The national office of Sigma Alpha Mu permanently disbanded its University of Michigan chapter Tuesday after its members destroyed more than 40 rooms at a ski resort in January and nobody stepped forward to accept the blame. "The fraternity's board regrets having to take this action," Sigma Alpha Mu said in a statement. "The action was necessary as a result of: a) the lack of cooperation by those responsible for the damage in not coming forward, b) the chapter officers' refusal to identify the members who damaged the hotel property, c) the lack of action to stop the vandalism by bystanders." The damages could cost the ski resort $430,000 to repair, Detroit Free Press reported.
The American Honors Network, a transfer consortium that links community colleges with four-year institutions, has expanded to include more than 50 partner colleges. The for-profit company creates a pathway for students to enroll in a rigorous honors program at host community colleges in five states, where they receive additional academic support, such as advising. The network's four-year colleges have agreed to recruit and enroll those students after they complete the first two years in the program. The group's four-year members include public and private institutions, many of which are selective. New additions include Duke University, Smith College and Purdue University.
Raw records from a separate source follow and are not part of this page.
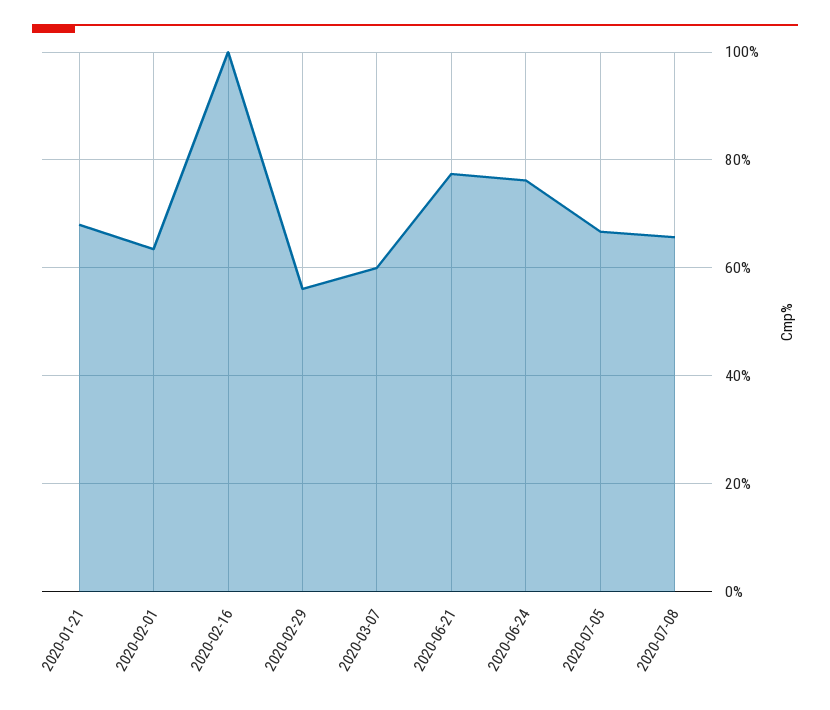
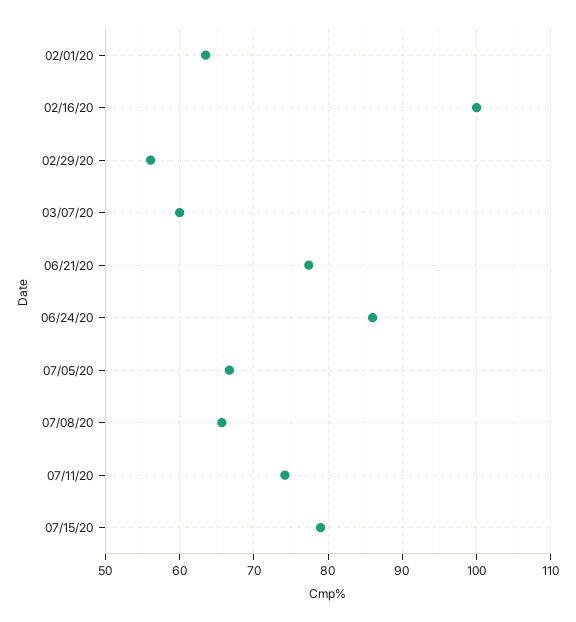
2020-01-21: 68 -> none
2020-06-24: 76 -> 86
07/11/20: none -> 74
07/15/20: none -> 79

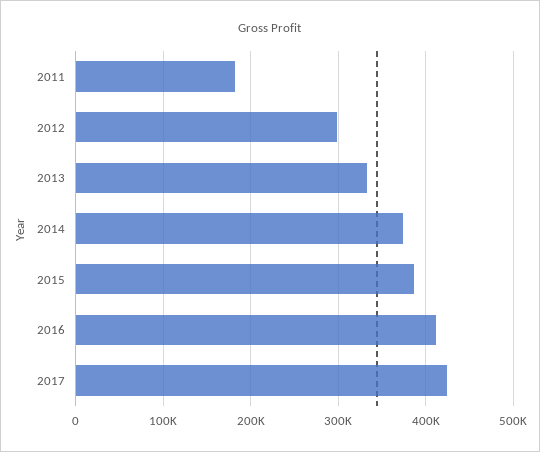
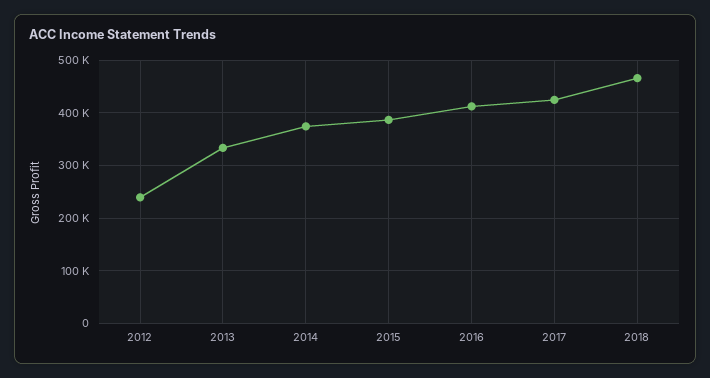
2011: 180000 -> none
2012: 300000 -> 240000
2018: none -> 460000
Faculty members of the main undergraduate college at Yeshiva University have voted no confidence in President Richard Joel, The Jewish Week reported. Yeshiva University has been facing severe financial problems. Faculty leaders say that cuts are being imposed that have a direct impact on the curriculum, and that a lack of information about which positions will be eliminated makes it difficult to plan. The university's board issued a statement affirming support of Joel and noting that "the Board of Trustees is ultimately responsible for ensuring the university is able to move forward with excellence."
Students at Merced College in California are protesting the decision of the board not to renew the appointment of Everett Lovelace as dean of student services, The Merced Sun-Star reported. College leaders will not comment on why Lovelace was not renewed, but students say they saw him as their advocate, and some students have questioned whether he is being treated unfairly because he is black.
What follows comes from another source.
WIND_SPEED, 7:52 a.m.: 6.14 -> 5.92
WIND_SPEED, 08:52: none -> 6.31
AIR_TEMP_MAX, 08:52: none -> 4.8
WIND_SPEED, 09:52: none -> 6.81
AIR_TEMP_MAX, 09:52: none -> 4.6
A group of more than 20 faculty members from around the country have formed a new coalition to help college athletes become recognized as employees. According to its Web site, the College Athletes Rights & Empowerment Faculty Coalition will partner with players' unions and other associations fighting for stronger protections for college athletes, educate legislators about the issue, and oppose efforts "which seek to allow college sport entities to be 'reformed' in ways that do not result in justice and fairness for athletes whose labor generates revenue for their institutions." Their work will focus on athletes involved in men's basketball and football.
The coalition includes sports management, economics and law professors from more than a dozen colleges; two faculty members from the University of North Carolina at Chapel Hill, which is facing lawsuits from athletes who say being steered toward fraudulent "paper classes" there robbed them of an education; and three faculty members from institutions in Michigan, which recently passed a law barring college athletes from unionizing.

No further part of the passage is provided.